Encouraging Quality Sleep for Productivity
The Sleep Hygiene Index – a clinical instrument developed by Dr. Mastin that helps determine whether a person will face the day feeling refreshed or rundown – is now the standard in the field of psychology. The index is so useful in determining the effect of habitual behavior on a person’s sleep that it often predicts what kind of grade a student will receive.

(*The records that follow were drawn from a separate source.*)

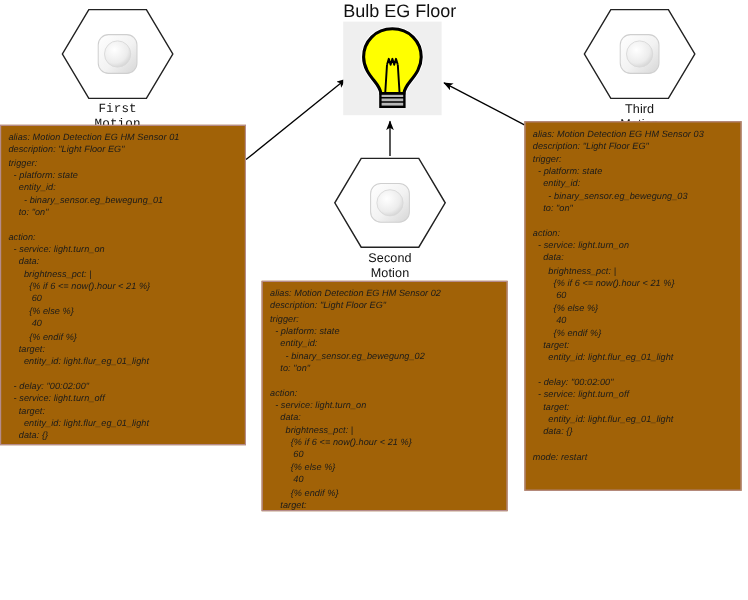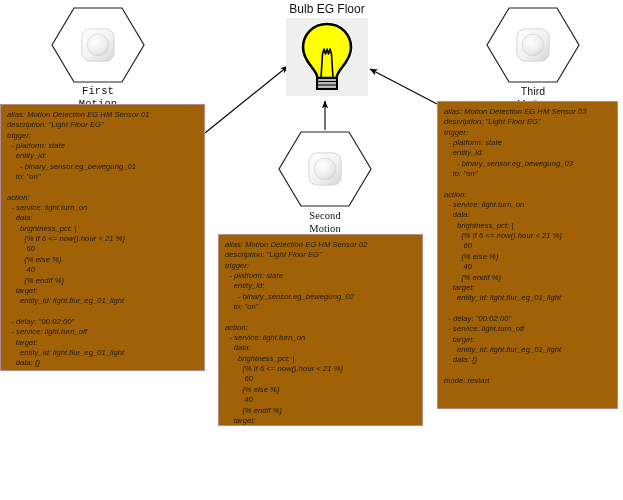--- a/index.html
+++ b/index.html
@@ -56,7 +56,7 @@
   }
   .bulb-title {
     text-align: center;
-    font-size: 12px;
+    font-size: 15px;
     line-height: 13px;
     color: #111111;
     margin-bottom: 2px;

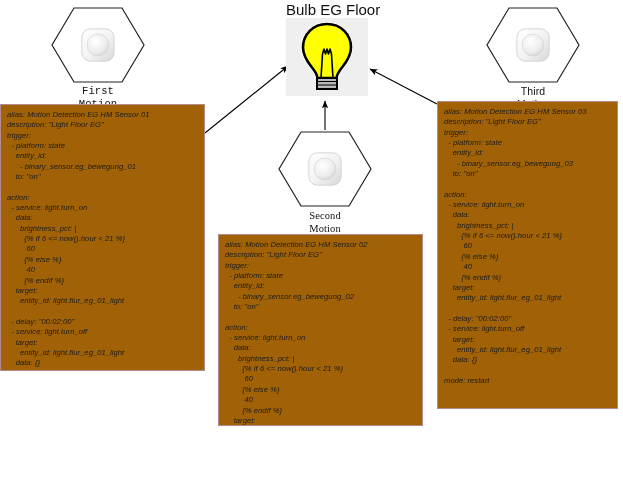--- a/index.html
+++ b/index.html
@@ -158,7 +158,7 @@
     <div class="node-label"><span>Third</span><br><span>Motion</span><br><span>Detector</span></div>
   </div>
 
-  <div class="hex-node" style="left:277px; top:130px;font-family:Liberation Serif, serif;">
+  <div class="hex-node" style="left:277px; top:130px;">
     <div class="hex-wrap">
       <svg class="hex-svg" width="96" height="78" viewBox="0 0 96 78">
         <polygon points="24,2 72,2 94,39 72,76 24,76 2,39" fill="#ffffff" stroke="#222222" stroke-width="1.2"></polygon>

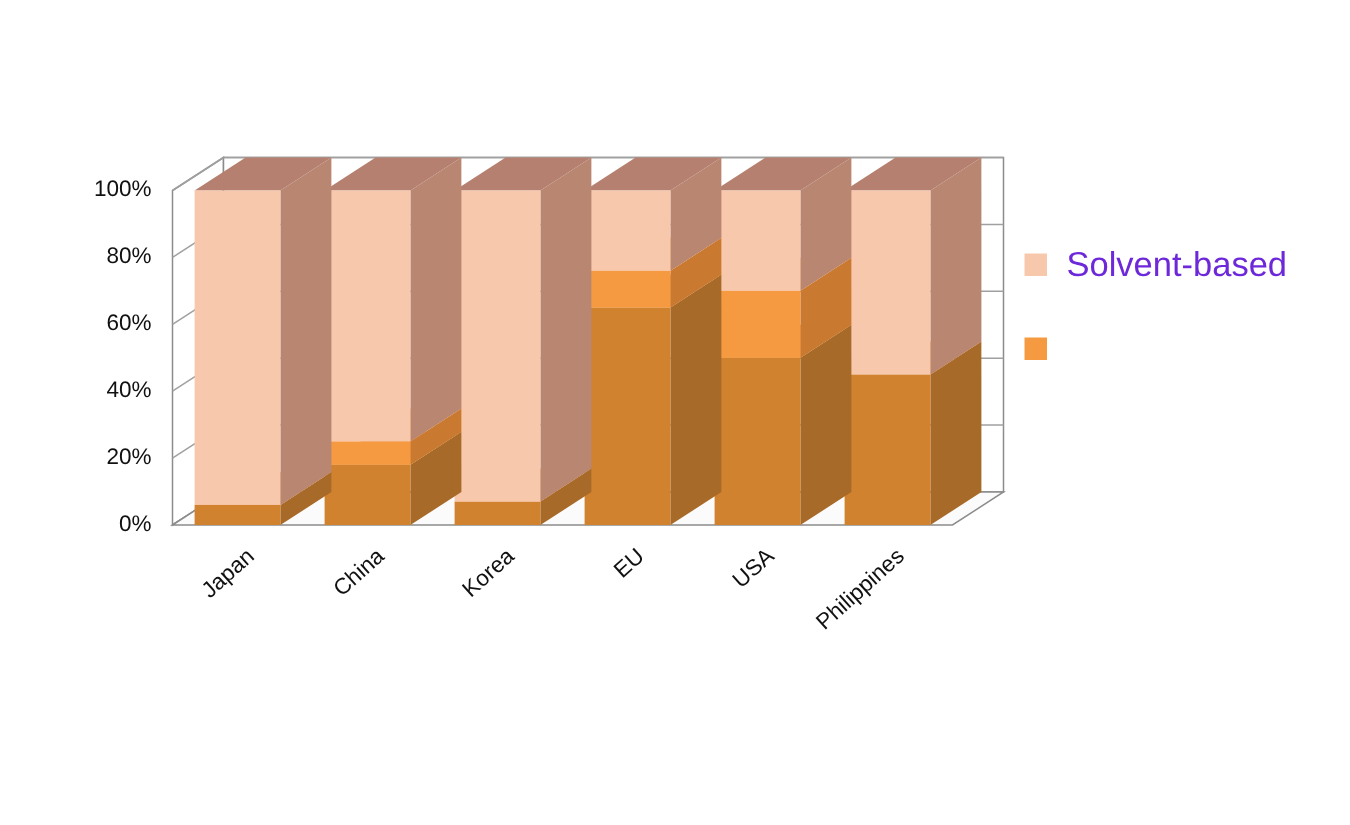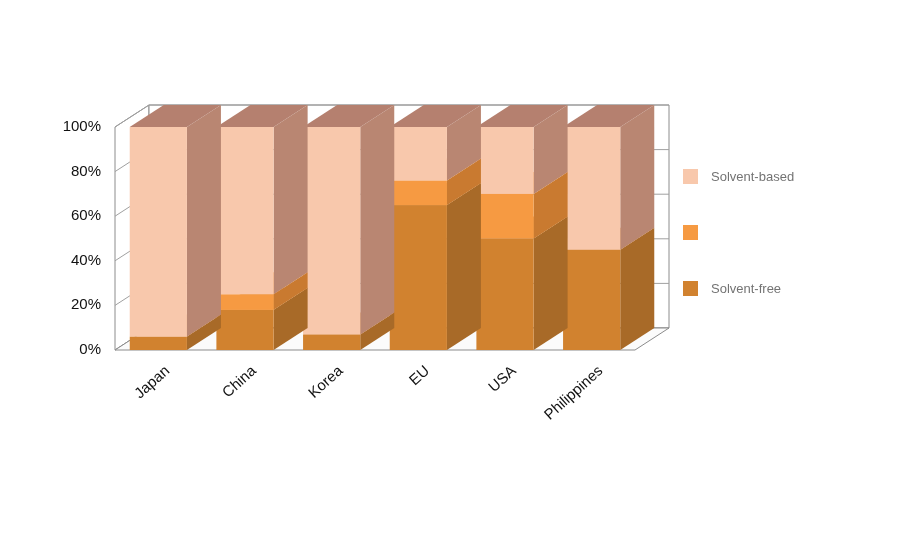--- a/index.html
+++ b/index.html
@@ -78,8 +78,8 @@
     margin-right: 13px;
   }
   .legend-label {
-    font-size: 13px;
-    color: #737373;
+    font-size: 23px;
+    color: #6d28d9;
     white-space: nowrap;
     text-align: center;
   }

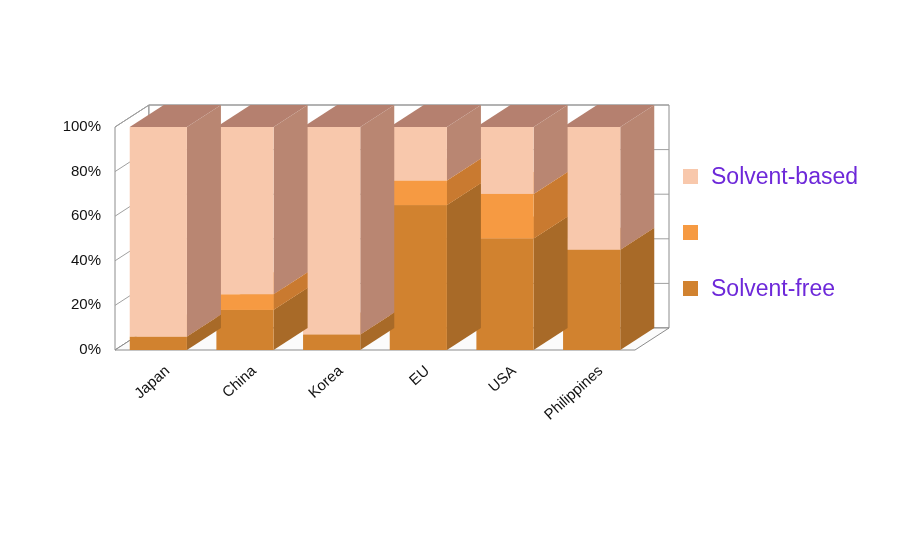--- a/index.html
+++ b/index.html
@@ -186,10 +186,6 @@
       <div class="legend-item">
         <span class="legend-swatch" style="background: rgb(246, 154, 66);"></span>
       </div>
-      <div class="legend-item">
-        <span class="legend-swatch" style="background: rgb(209, 130, 47);"></span>
-        <span class="legend-label">Solvent-free</span>
-      </div>
     </div>
 
 </div>

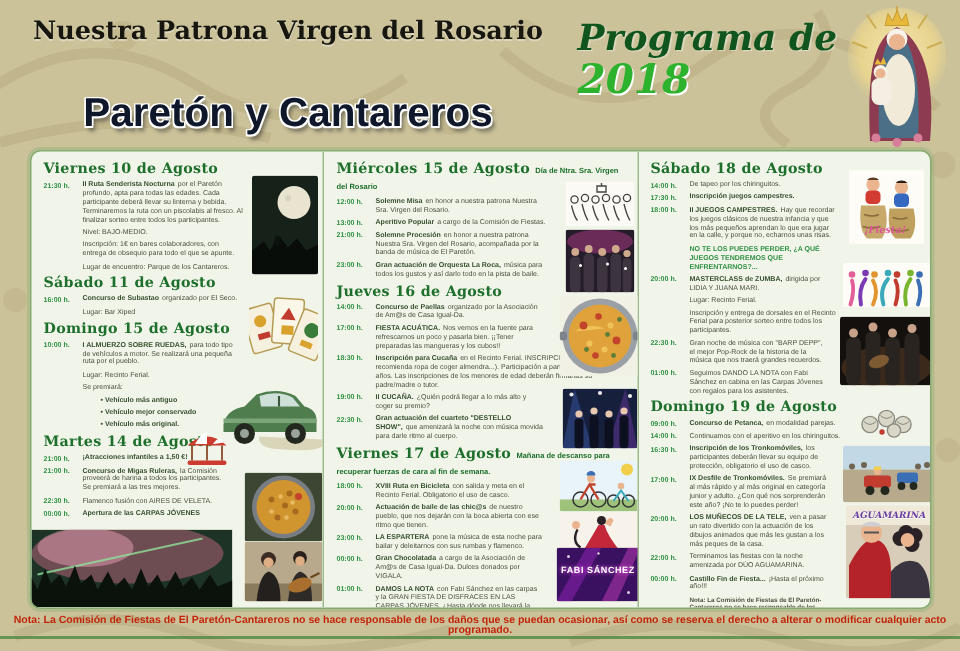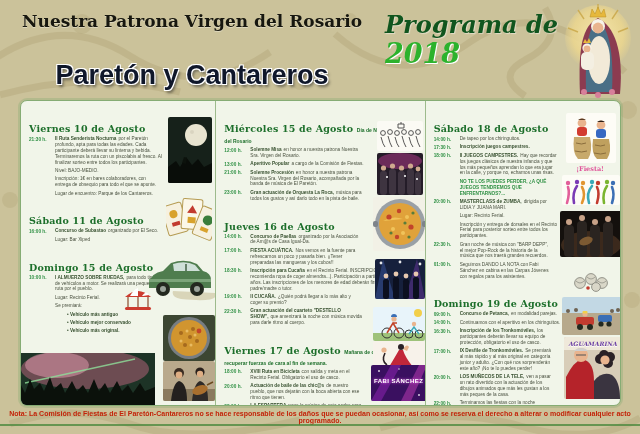--- a/index.html
+++ b/index.html
@@ -26,7 +26,7 @@
   .c0{width:196px;border-right:1px solid #9dbb8c}
   .c1{width:210px;border-right:1px solid #9dbb8c}
   .c2{width:195px}
-  h3.day{font-family:"DejaVu Serif",serif;color:#1d6f2b;font-size:9.5px;margin:19px 0 2px;letter-spacing:.2px}
+  h3.day{font-family:"DejaVu Serif",serif;color:#1d6f2b;font-size:9.5px;margin:3px 0 2px;letter-spacing:.2px}
   h3.day .sub{font-family:"Liberation Sans",sans-serif;font-size:5px;letter-spacing:0;color:#1d6f2b}
   .ev{display:flex;margin-bottom:2.5px}
   .t{flex:0 0 26px;font-size:4.7px;font-weight:bold;color:#2f9044;padding-top:.5px}

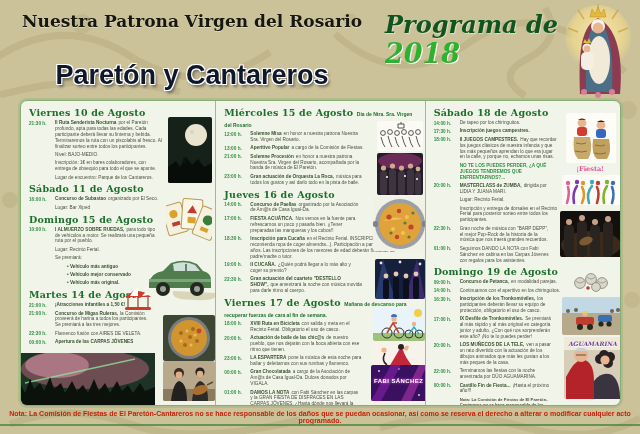--- a/index.html
+++ b/index.html
@@ -60,7 +60,7 @@
     font-size:6px;font-weight:bold;letter-spacing:.4px;text-shadow:0 0 3px #ff66ff}
   
   .img-sack{right:4px;top:12px;width:50px;height:50px}
-  .lbl-fiesta{position:absolute;right:16px;top:64px;font-family:"DejaVu Serif",serif;
+  .lbl-fiesta{position:absolute;right:16px;top:48px;font-family:"DejaVu Serif",serif;font-style:italic;
     font-weight:bold;font-size:6.5px;color:#e0559a}
   .img-zumba{right:0;top:74px;width:58px;height:30px}
   .img-band{right:-2px;top:110px;width:62px;height:46px}

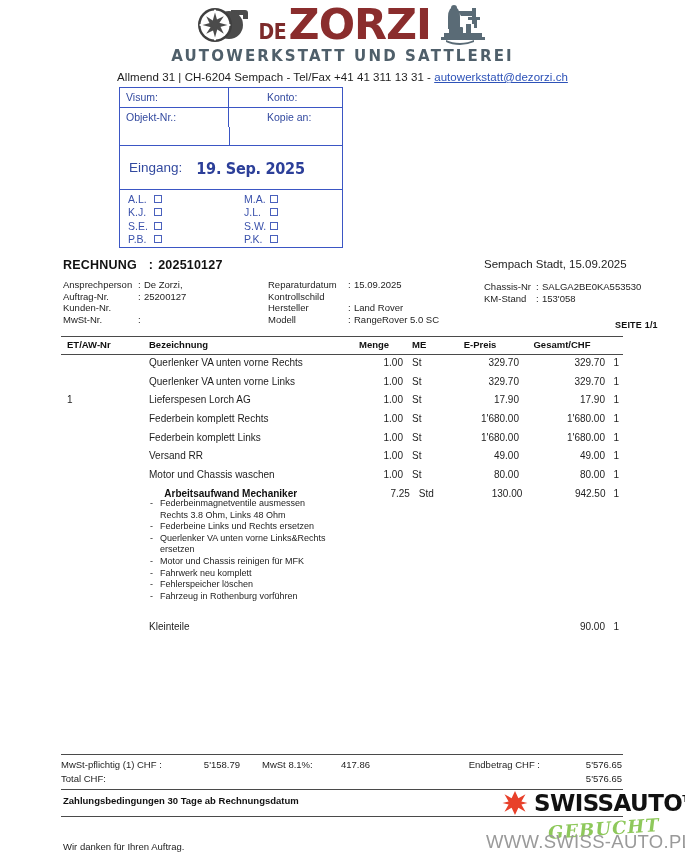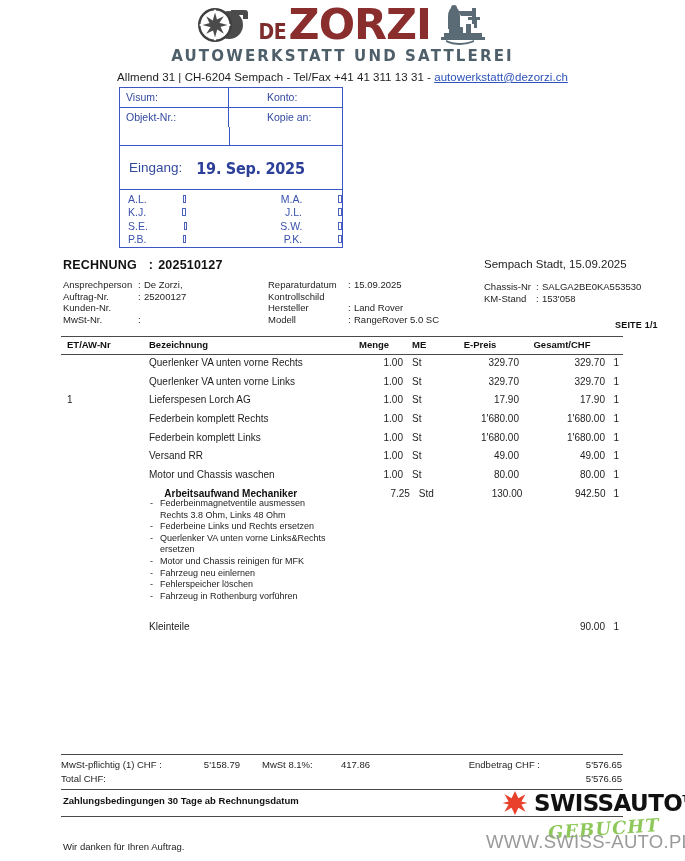--- a/index.html
+++ b/index.html
@@ -140,7 +140,6 @@
     align-items: center;
     height: 13.5px;
     padding-left: 8px;
-    gap: 36px;
   }
   .init-label { width: 26px; font-size: 10.5px; color: #3a51ab; }
   .init-box {

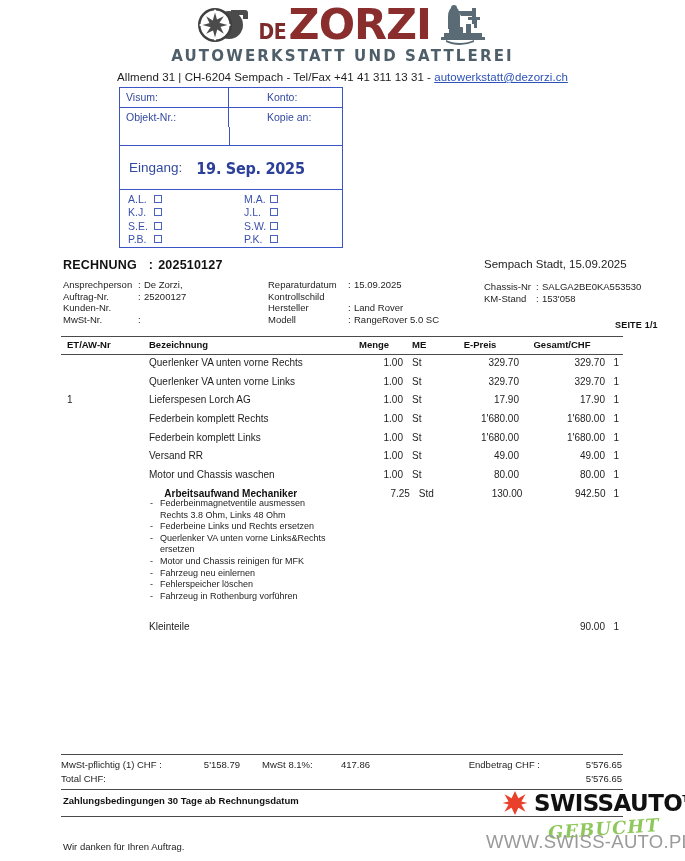--- a/index.html
+++ b/index.html
@@ -633,7 +633,7 @@
   </div>
   <div class="note-line">
     <span class="note-dash">-</span>
-    <span>Fahrzeug neu einlernen</span>
+    <span>Fahrwerk neu komplett</span>
   </div>
   <div class="note-line">
     <span class="note-dash">-</span>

In fact, the index has enormous potential to not only add to the current body of scientific knowledge, but also to improve the health and well-being of millions of people, according to Associate Professor of Psychology Robert F. Corwyn. “Sleep deprivation is a worldwide health, safety, and productivity concern that attracts substantial research funding and media attention,” said Dr. Corwyn. “The index and its success is a testament to Dr. Mastin’s creativity and penchant for asking good questions.”
Since his research was published in 2006 in the Journal of Behavioral Medicine, Dr. Mastin’s work have been cited in numerous scholarly and popular journals, including the 2009 Time magazine article, “Larks and Owls: How Sleep Habits Affect Grades.”
Inquiries continue to pour in from across the globe as the index has achieved national and international notoriety, setting a record for the number of languages into which the work has been translated. Whether India or Italy, Korea or Mexico, Dr. Mastin’s worldwide reach stems from a fundamental truth: no matter where on the planet we live, we function better by day if we get quality sleep each night.
Dr. Mastin’s instrument has been provided to NASA and the Environmental Conservation Industry and, more recently, the Sleep Hygiene Index is being translated into Formosan Mandarin for use in China and Taiwan with plans also for translation into Spanish. This year the index was added to a set of assessment tools offered to clinicians and researchers by the Scandinavian Company CheckWare, internationally renowned for their comprehensive research.
Dr. Mastin has a Ph.D. in counseling psychology from the University of Southern Mississippi, an M.S. degree in applied psychology from Jacksonville State University, and a B.S. degree in psychology from the University of Alabama.